Achim Steiner, a capo del programma delle Nazioni Unite per lo sviluppo (Undp), ha avvertito che, se non verrà affrontata adeguatamente, la crisi economica causata dalla pandemia rischia di erodere i progressi fatti negli ultimi dieci anni in termini di sviluppo umano. Jayati Ghosh, una riconosciuta economista indiana, ha inoltre espresso grande preoccupazione rispetto alle risorse necessarie per fronteggiare la crisi nei paesi del sud globale, osservando che questi non hanno gli stessi margini di manovra fiscale del nord.

È stato ampiamente dimostrato che le conseguenze delle crisi economiche ricadono in modo sproporzionato sulle donne, in particolare su quelle delle classi meno agiate. Ad esempio, le politiche di austerità degli anni '80 e '90 in America Latina, trasferendo molti servizi dal settore pubblico a quello privato, hanno colpito particolarmente le donne, sia per il loro ruolo di lavoratrici non remunerate nei sistemi di cura familiari e comunitari che per la loro maggiore precarietà lavorativa. Allo stesso modo, in Africa Sub-Sahariana e nel Sud Est Asiatico la crisi del 2008 ha danneggiato particolarmente la popolazione femminile per i settori nei quali era prioritariamente occupata.

Con l’attuale crisi, queste dinamiche potrebbero ripetersi. Nella maggior parte dei paesi in via di sviluppo le donne, soprattutto le più povere, sono sovra-rappresentate nel lavoro informale e corrono quindi il rischio di non poter soddisfare i loro bisogni alimentari e quelli delle loro famiglie e di vedere aumentato, contestualmente, il lavoro di cura e domestico non retribuito. Inoltre, se da un lato la violenza di genere tende ad aumentare durante le crisi, come si è già visto in diversi paesi durante i lockdown, dall’altro accedere alla salute riproduttiva potrebbe diventare più difficile, soprattutto nei contesti dove non è considerata prioritaria.

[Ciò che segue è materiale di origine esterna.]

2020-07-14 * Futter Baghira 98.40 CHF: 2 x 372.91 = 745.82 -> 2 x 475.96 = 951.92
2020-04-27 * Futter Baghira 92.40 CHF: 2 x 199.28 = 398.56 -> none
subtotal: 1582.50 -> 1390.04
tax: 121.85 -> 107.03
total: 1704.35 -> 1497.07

Esiste poi il rischio concreto che in un contesto di scarsità di risorse, i fondi destinati a iniziative che contribuiscono a migliorare la salute e le condizioni delle donne vengano dirottati su altri settori.

Se è dunque necessario rendere disponibili sufficienti risorse per i paesi del sud – sia per mezzo dell’aiuto allo sviluppo che con nuovi accordi sul debito – va anche ribadita la necessità di politiche di sviluppo di ampio respiro che tengano in considerazione esplicitamente la dimensione di genere, come sostenuto recentemente dallo special rapporteur su estrema povertà e diritti umani delle Nazioni Unite.

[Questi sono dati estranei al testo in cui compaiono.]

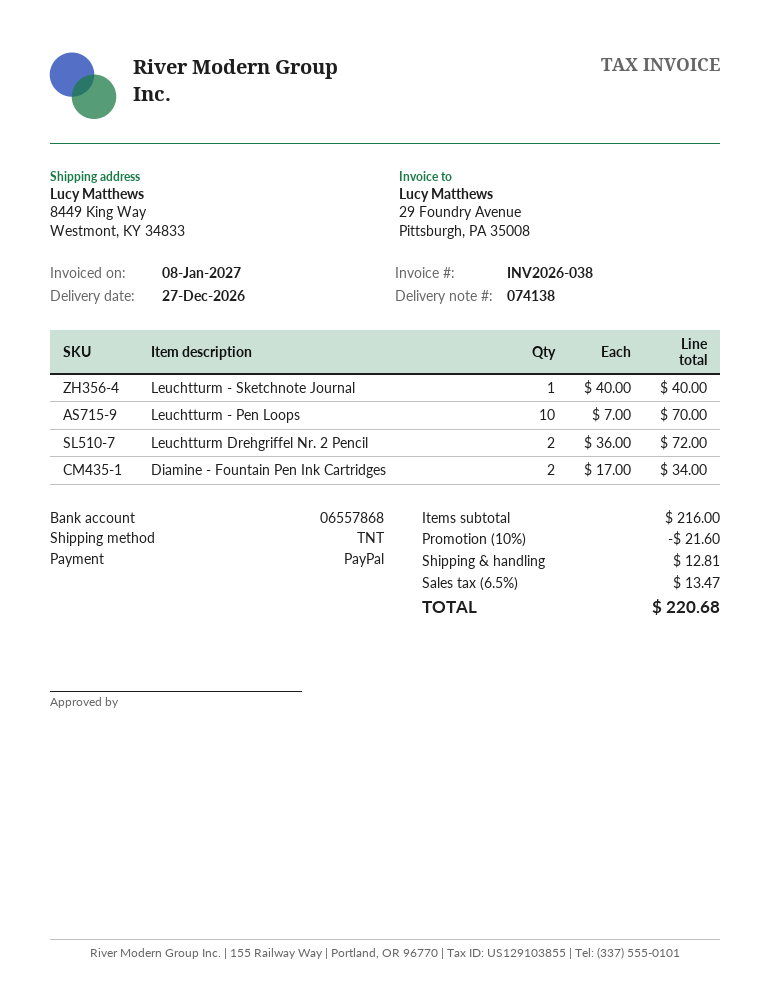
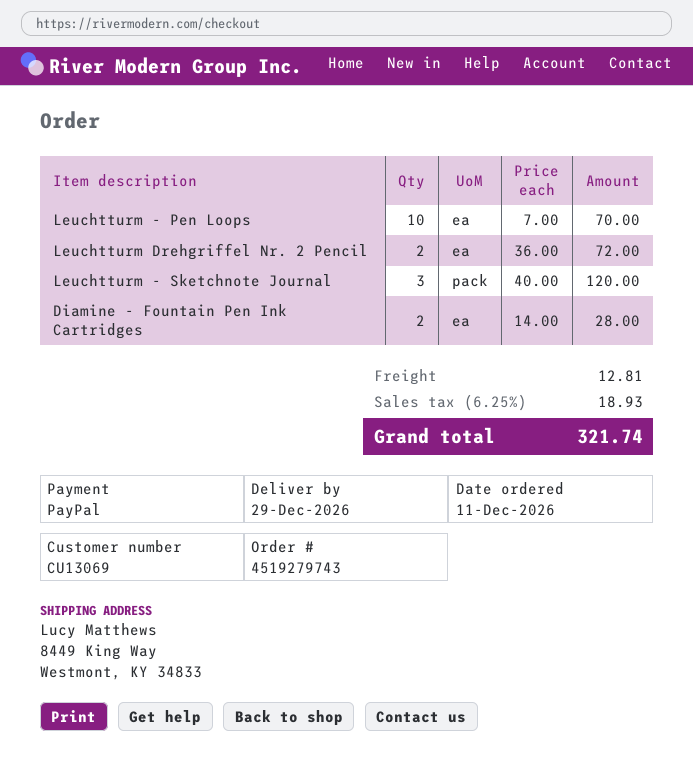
delivery date: 2026-12-27 -> 2026-12-29
Leuchtturm - Sketchnote Journal: 1 x 40.00 = 40.00 -> 3 x 40.00 = 120.00
Diamine - Fountain Pen Ink Cartridges: 2 x 17.00 = 34.00 -> 2 x 14.00 = 28.00
discount: 10% = 21.60 -> none
tax: 6.5% = 13.47 -> 6.25% = 18.93
total: 220.68 -> 321.74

Si noti infatti, che nonostante gli impegni presi in questo senso durante la Conferenza di Beijijng nel 1995, a oggi la maggior parte dei fondi destinati all’aiuto allo sviluppo non tengono conto della dimensione di genere. Gli ultimi dati disponibili, raccolti annualmente dall’Ocse, mostrano che solo il 4% dell’aiuto (bilaterale) allo sviluppo è dedicato a programmi per l’uguaglianza di genere, il 34% ha integrato la dimensione di genere (il cosiddetto gender mainstreaming) e il restante 62% non l’ha considerata affatto.[3]

Va detto che ci sono paesi con dati incoraggianti, come Svezia o Paesi Bassi, che dedicano già il 15% del loro aiuto all’uguaglianza di genere, o come il Canada che si è formalmente impegnato in tal senso. È questa la via da seguire se si vogliono davvero contrastare in maniera efficace gli effetti della crisi ed evitare che la promozione dei diritti delle donne nella cooperazione internazionale sia mera retorica. 

Note

[1] Indicatori disaggregati/dati per paese sono disponibili su Undp.org e Ghsindex.org.

[2] Come ha spiegato Barry Eichengreen su Project Syndicate e il rapporto Unctad From the Great Lockdown to the Great Meltdown.

[3] I dati disponibili rispetto all’aiuto multilaterale allo sviluppo e la dimensione di genere sono limitati perché non esiste al momento un database unico/sintetico. Per quanto riguarda invece i fondi per lo sviluppo forniti da privati e fondazioni, la cosiddetta filantropia, secondo circa il 16% è focalizzato sul genere.